**Work to complete**: Only the text belongs in the answer: every line of the records below, transcribed exactly.

Dataset entries:
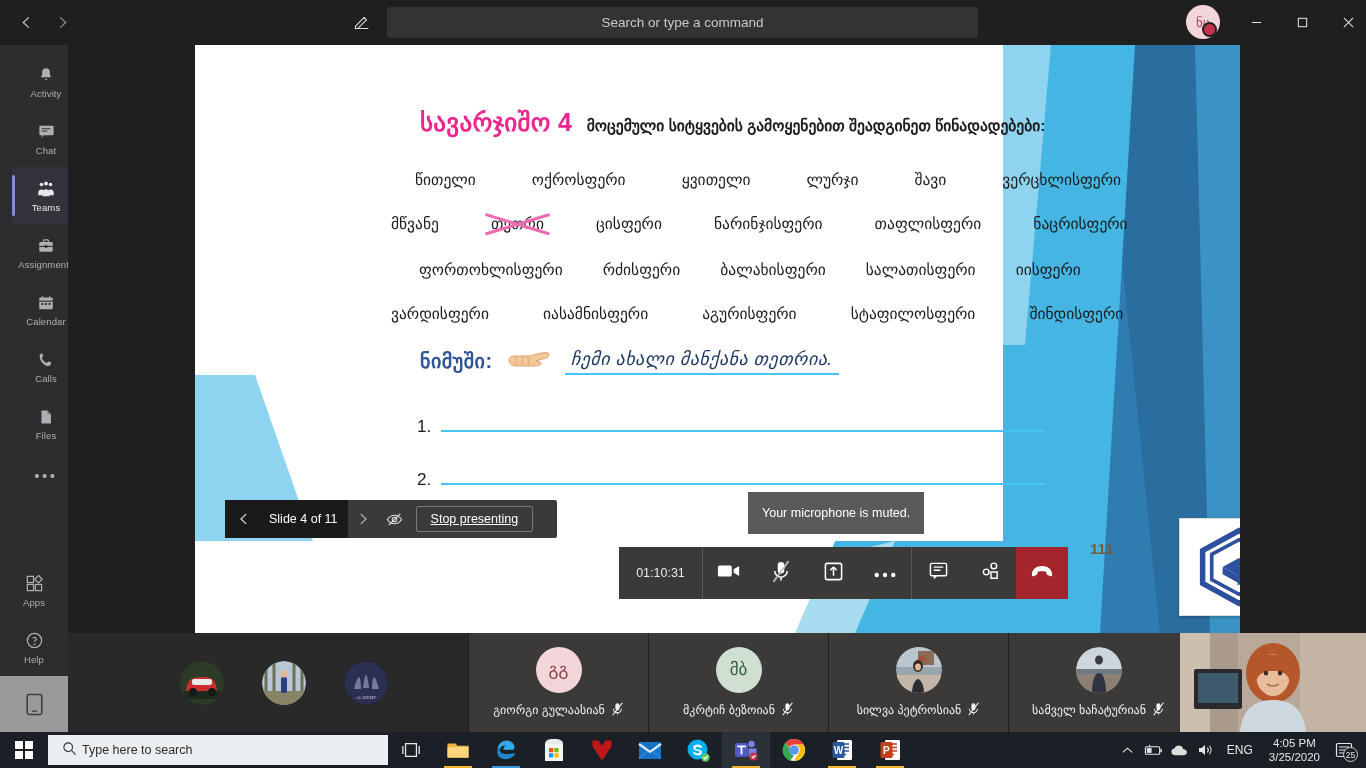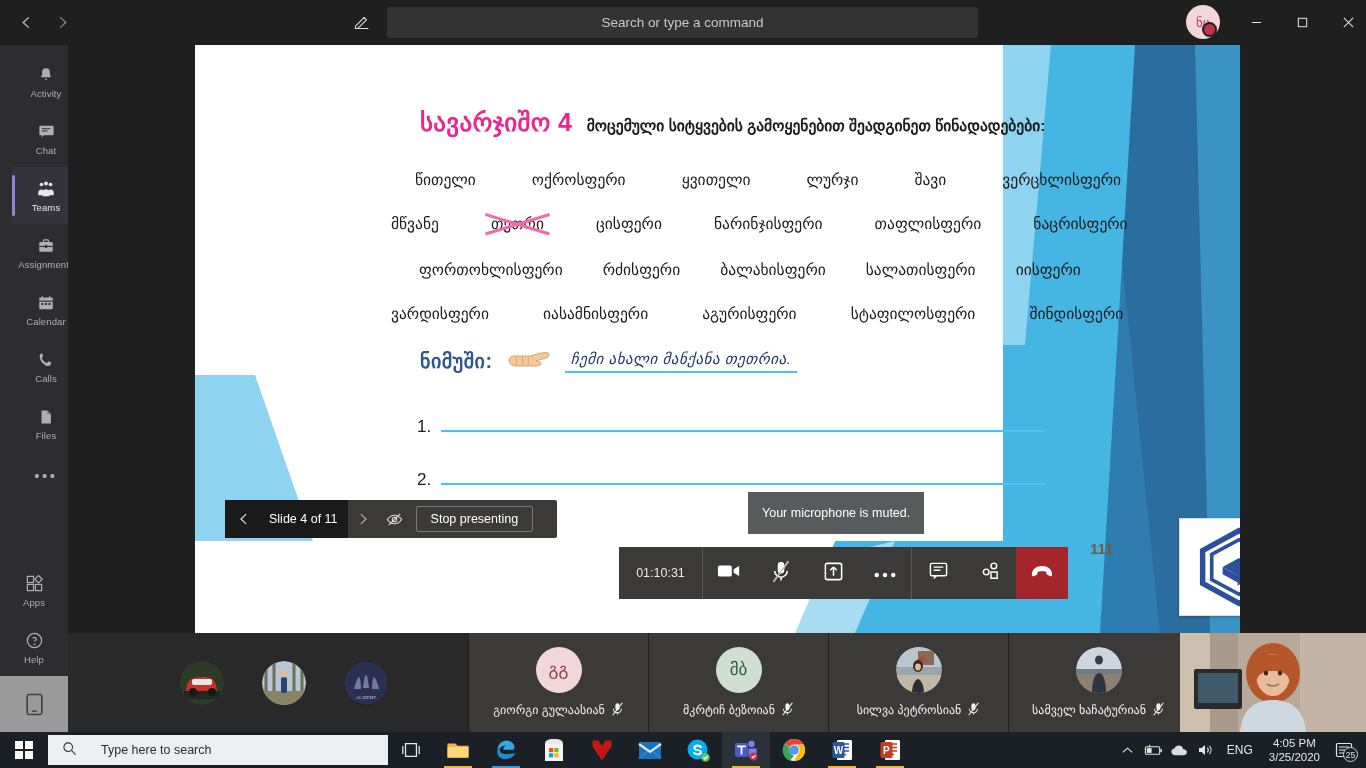"ჩემი ახალი მანქანა თეთრია." #example-text { font-size: 15px -> 18px }
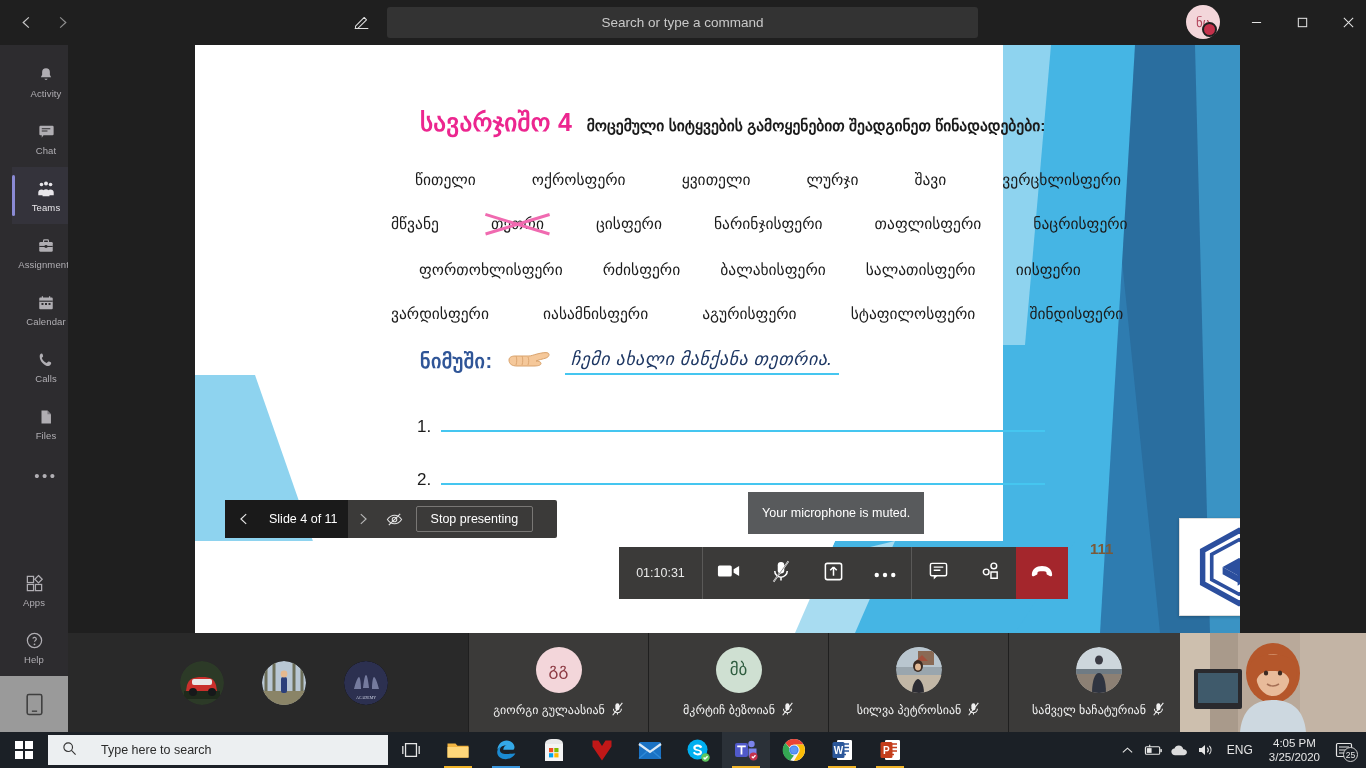"Stop presenting" #stop-presenting { text-decoration: none -> underline }
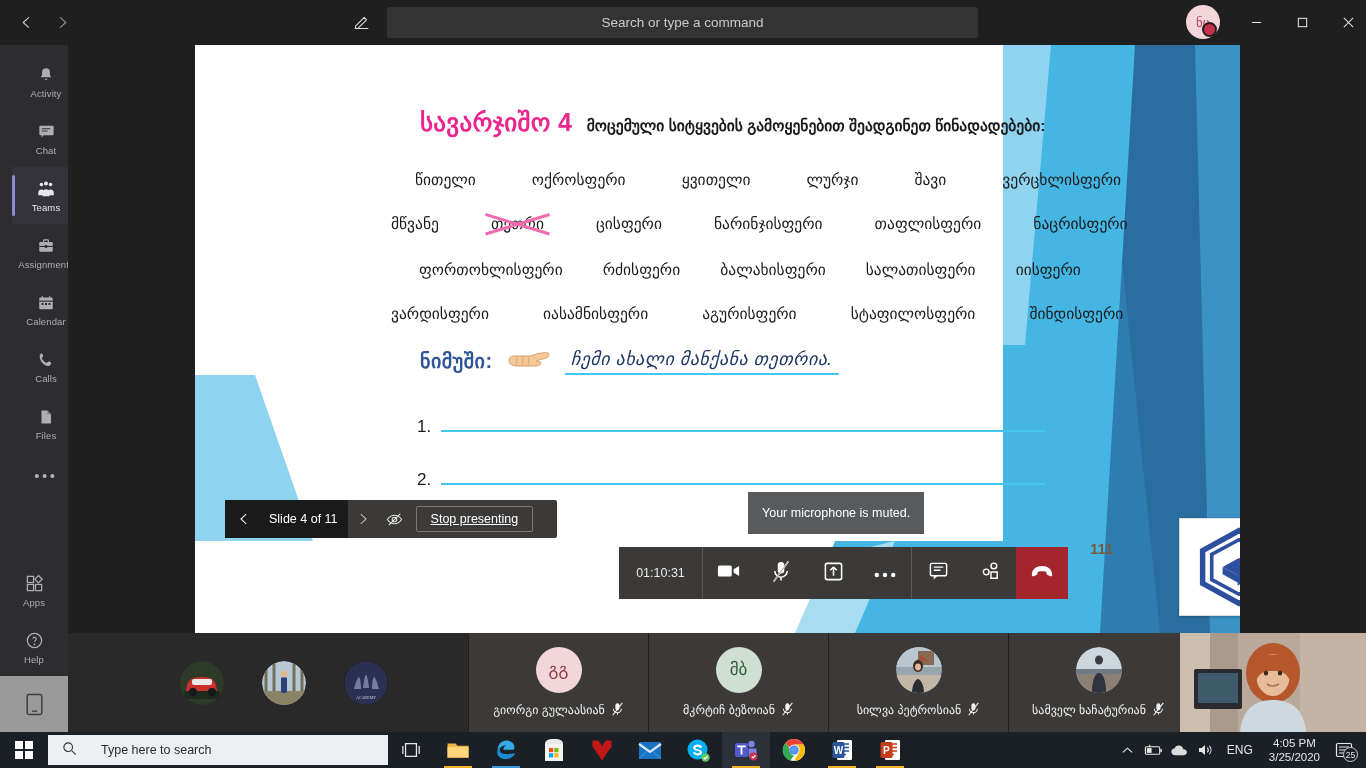"Type here to search" #tb-search { gap: 24px -> 5px }
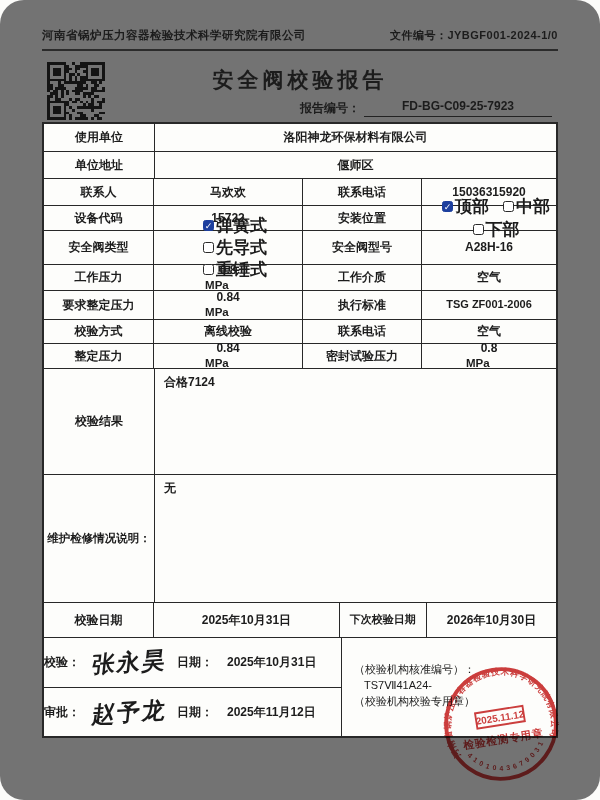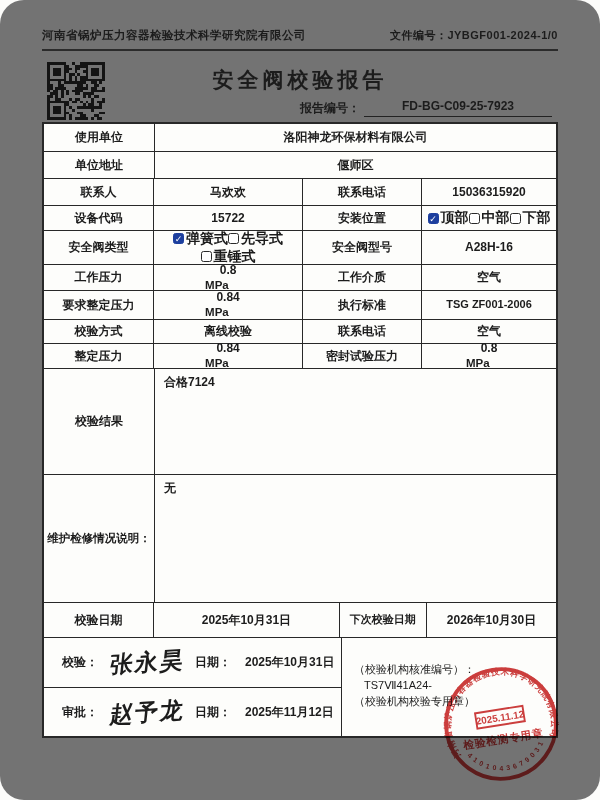"顶部" .opt { font-size: 14px -> 17px; margin-left: none -> 14px }
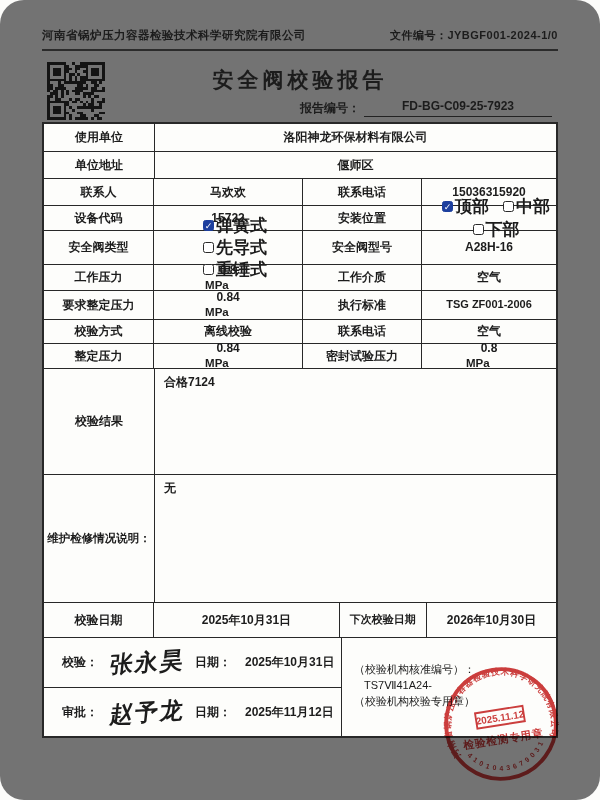"校验：" .sigrow { padding-left: 18px -> none }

**Written solution**:
"ჩემი ახალი მანქანა თეთრია." #example-text { font-size: 15px -> 18px }
"Stop presenting" #stop-presenting { text-decoration: none -> underline }
"Type here to search" #tb-search { gap: 24px -> 5px }
"顶部" .opt { font-size: 14px -> 17px; margin-left: none -> 14px }
"校验：" .sigrow { padding-left: 18px -> none }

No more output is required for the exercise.